Issued August 13, 1999

____________

 

DECISION and ORDER

 

Before   DAVID S. GERSON, BRADLEY T. KNOTT,

A. PETER KANJORSKI

 

 

            The issue is whether appellant sustained a recurrence of total disability on February 2, 1996 causally related to her July 7, 1994 employment-related bilateral carpal tunnel syndrome.

            On November 22, 1994 appellant, then a 42-year-old letter carrier, filed an occupational disease claim alleging that she sustained carpal tunnel syndrome which she attributed to factors of her employment.  She indicated that she became aware of this condition on July 7, 1994.  By decision dated January 9, 1995, the Office of Workers’ Compensation Programs accepted that appellant sustained bilateral carpal tunnel syndrome in the performance of duty.[1]
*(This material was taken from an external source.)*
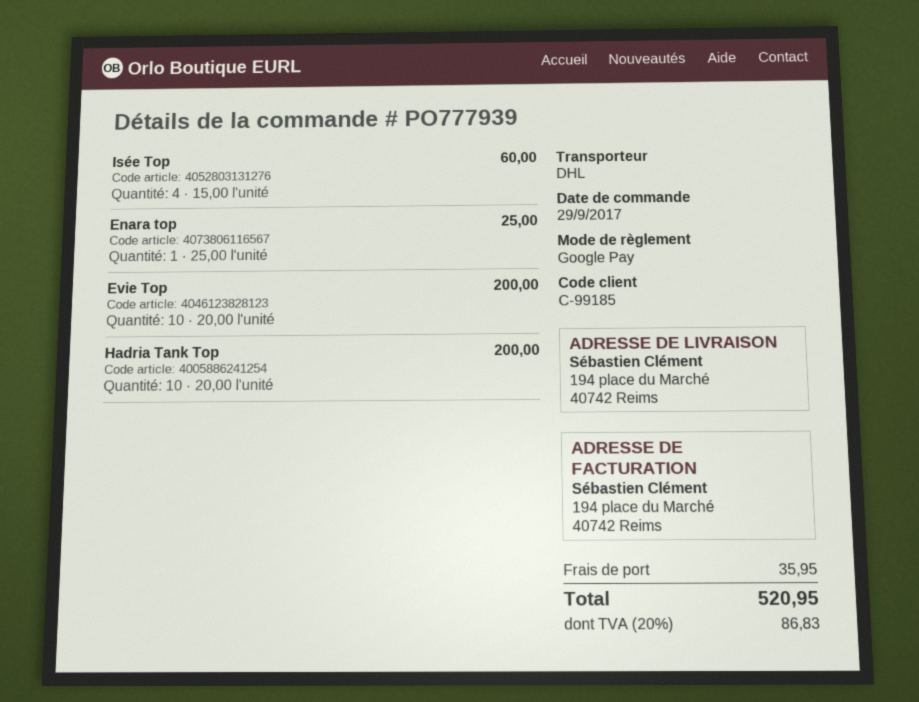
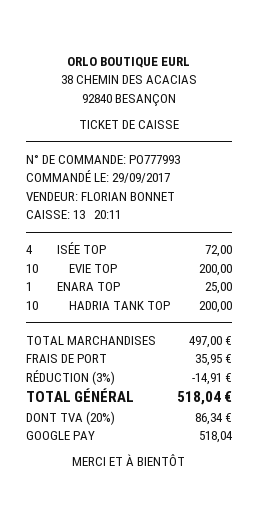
order number: PO777939 -> PO777993
Isée Top: 4 for 60.00 -> 4 for 72.00
discount: none -> 3% = 14.91
tax: 20% = 86.83 -> 20% = 86.34
total: 520.95 -> 518.04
            In a form report dated May 24, 1995, Dr. Russell A. Hudgens, a Board-certified orthopedic surgeon, diagnosed bilateral carpal tunnel syndrome and noted that appellant was restricted to light duty effective November 22, 1994 with no lifting over five pounds and no gripping, pushing or pulling excessively with hands or wrists.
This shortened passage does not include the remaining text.